The Wild ‘Uncle Charles’

Charles William Lloyd Bulpett, known to all as ‘Uncle Charles’, arrived in East Africa from Sudan with Sir Northrup McMmillan on a shooting safari in 1904. He had already had a wild, eventful youth. As a young man in the 1880s he swam the Thames at Greenwich in a frockcoat, top hat and cane, for a wager of £100 to £25. He ended up over a mile downstream, but had reached the opposite bank. He then swam the Hellespont, like Lord Byron, and climbed the Matterhorn and performed mountaineering marvels in Mexico. There he became enamoured of a siren, ‘La Belle Otero’, who denuded him of over £100,000. Yet his father was a banker, so that probably did not matter all that much and in any case, he said, she was worth every penny. 

Karen Blixen was very fond of Uncle Charles. She found him ‘unusually nice and amusing… He reminds me so much of Uncle Laurentzius in his younger days, but is more brainy and has had such an interesting life.’ She was pleased to have an intelligent person to talk to and borrow books from, in French and English. Once she asked him if he would like to live his life again and he replied with the greatest enthusiasm ‘Oh, every moment of it!’ He had told her: ’The person who can take delight in a sweet time without wanting to learn it, in a beautiful woman without wanting to possess her, or in a magnificent head of game without wanting to shoot it – has not got a human heart.’ 

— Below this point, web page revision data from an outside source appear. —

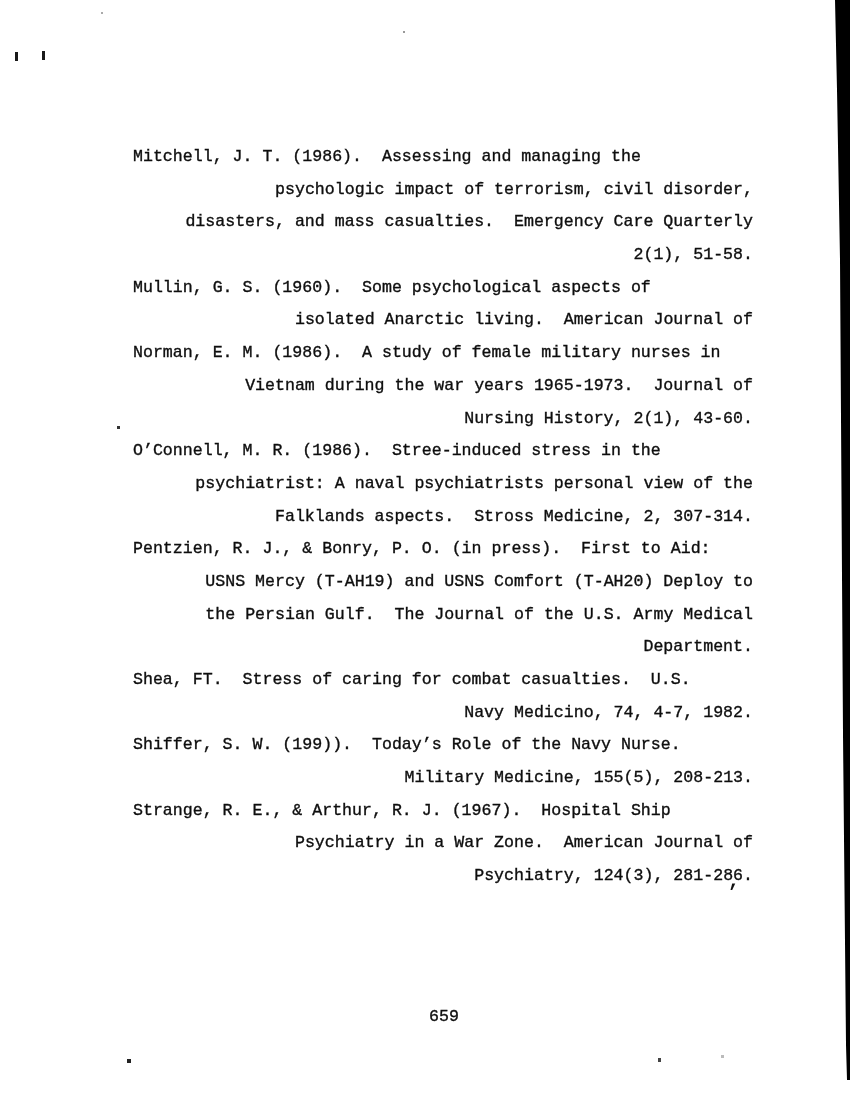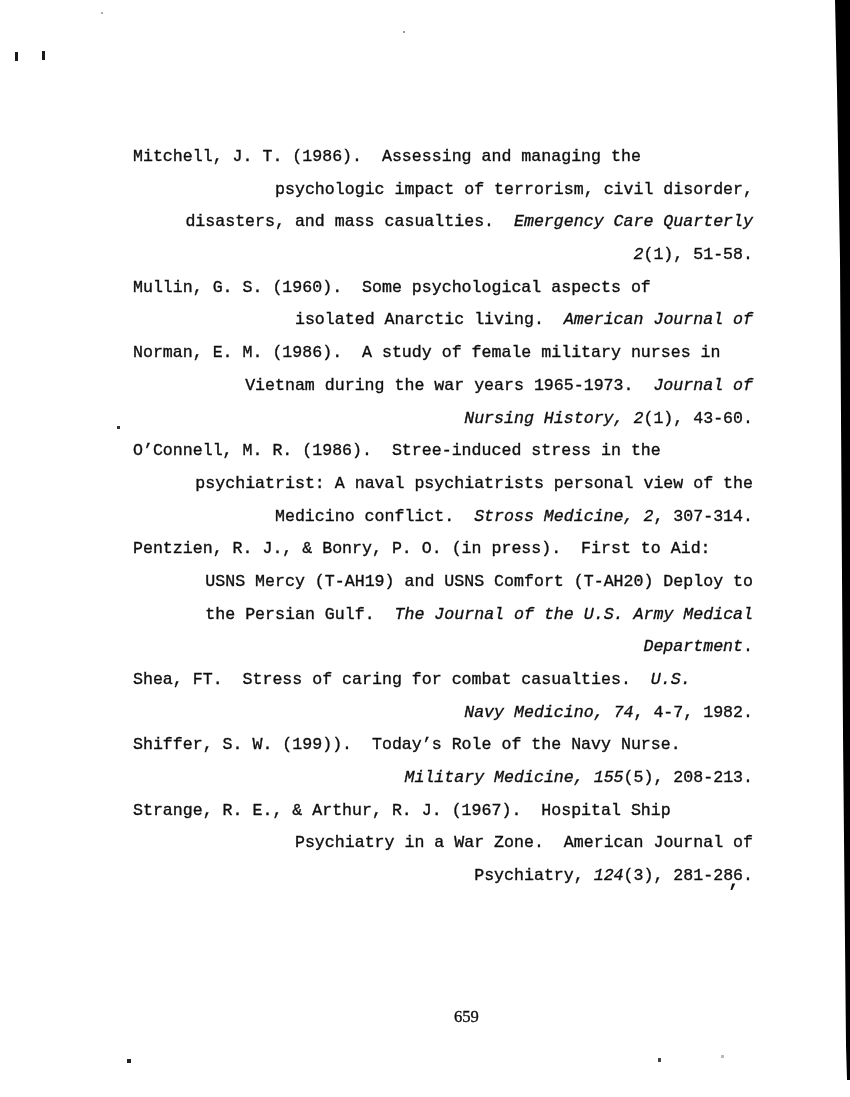--- a/index.html
+++ b/index.html
@@ -35,7 +35,7 @@
     padding-left:29px;
     text-align:right;
   }
-  .it{font-style:italic;}
+  .it{}
   .page-number{
     position:absolute;
     left:454px;top:1007px;

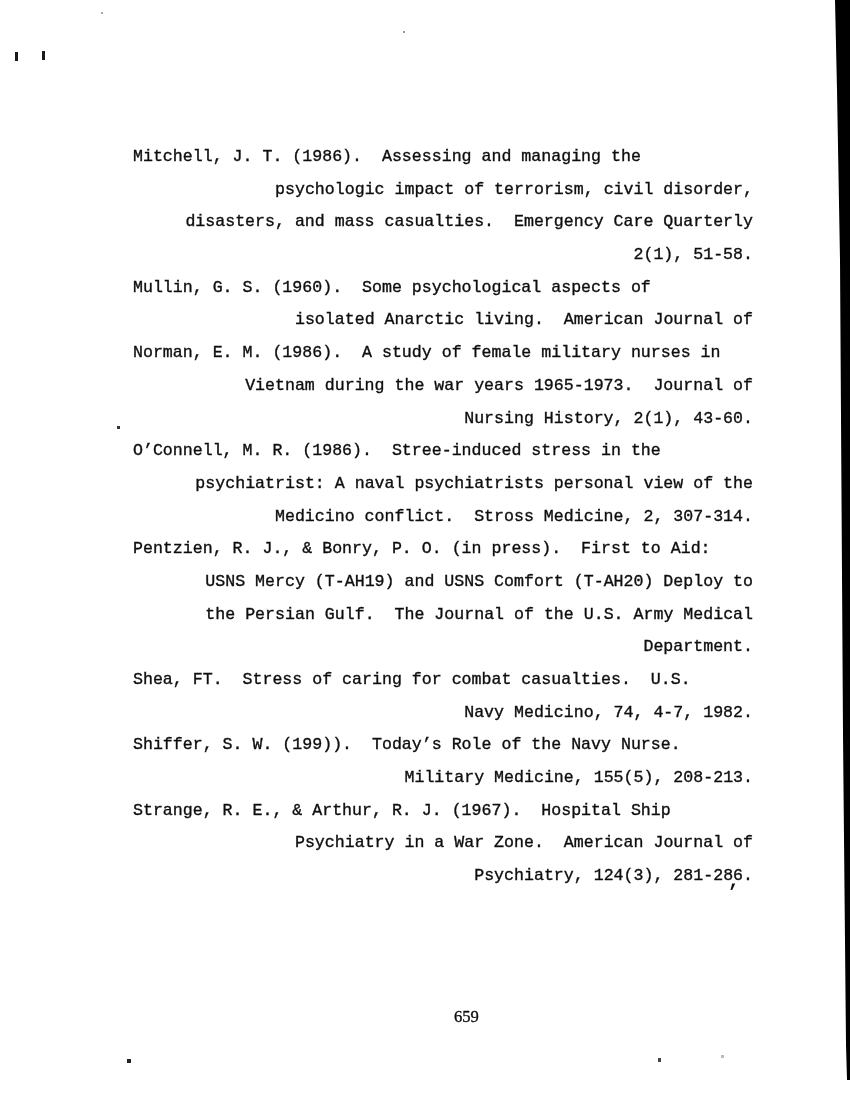--- a/index.html
+++ b/index.html
@@ -86,7 +86,7 @@
       <div>
         <div class="ref-line"><span>O’Connell, M. R. (1986).  Stree-induced stress in the</span></div>
         <div class="ref-line cont"><span>psychiatrist: A naval psychiatrists personal view of the</span></div>
-        <div class="ref-line cont"><span>Medicino conflict.  </span><span class="it">Stross Medicine, 2</span><span>, 307-314.</span></div>
+        <div class="ref-line cont"><span>Falklands aspects.  </span><span class="it">Stross Medicine, 2</span><span>, 307-314.</span></div>
       </div>
       <div>
         <div class="ref-line"><span>Pentzien, R. J., &amp; Bonry, P. O. (in press).  First to Aid:</span></div>

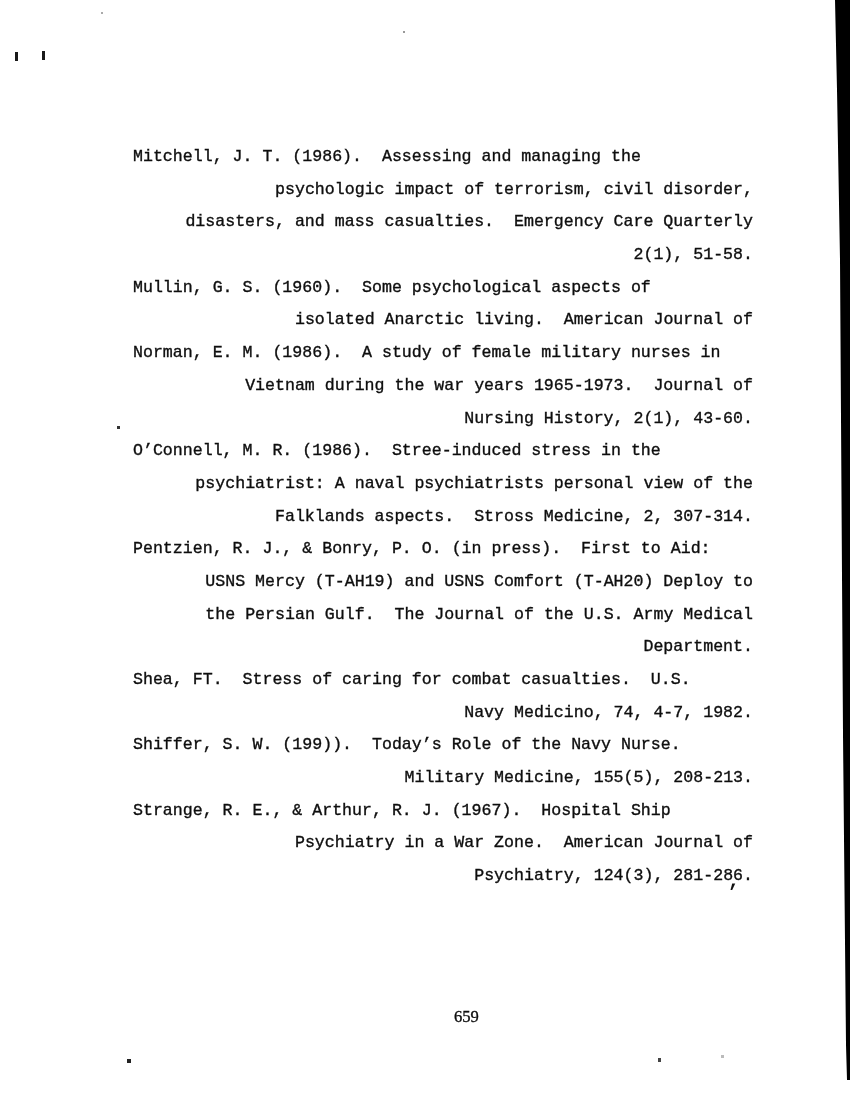--- a/index.html
+++ b/index.html
@@ -38,12 +38,11 @@
   .it{}
   .page-number{
     position:absolute;
-    left:454px;top:1007px;
+    left:429px;top:1007px;
     font-size:16.6px;
     line-height:20px;
     -webkit-text-stroke:0.35px currentColor;
     white-space:pre;
-    font-family:Liberation Serif, serif;
   }
   .edge-bar{
     position:absolute;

Bulpett was born on 18 August 1852 in Chertsey, Surrey, and was educated at Rugby and Trinity College, Cambridge. He trained as a barrister and played cricket for Middlesex and Hampshire. At school he was also a noted runner, and at Cambridge he gained a double blue, in rugby and athletics. If that was not enough, he was a proficient fencer, boxer and wrestler, taking on the professional champion John Graham in public. When the sport of big-game hunting beckoned, he made annual trips to Africa and then joined Northrup McMillan on his hunting safari down the Nile in 1904.

‘Uncle’ Charles Bulpett

The party ended up in Kenya, which both McMillan and Bulpett loved. McMillan built his farm Juja at Ol Donyo Sabuk and the house ‘Chiromo’ in Nairobi, and there Bulpett lived, as ‘a professional house guest’. In 1907 he also found time to write a book: A Picnic Party in East Africa. He was a wonderful host and was much admired by Bror Blixen, Karen’s husband and a fellow big-game hunter. Retired in the 1930s, he still drove his car every day and played bridge every evening. At a party in Muthaiga in 1933 he had just reached his eightieth birthday but seemed the youngest of everyone there. When he finally died in Nairobi on 11 July 1939 he was buried in Forest Road Cemetery. His gravestone reads: ‘The spirit which itself diversely drapes/ in plant or animal in myriad shapes/ Deem not that it can die/ The essence still abides/ The visionary form escapes.’ 

Some of the information in this blog came from Peter Ayre’s database which it is hoped will be published on the web this year.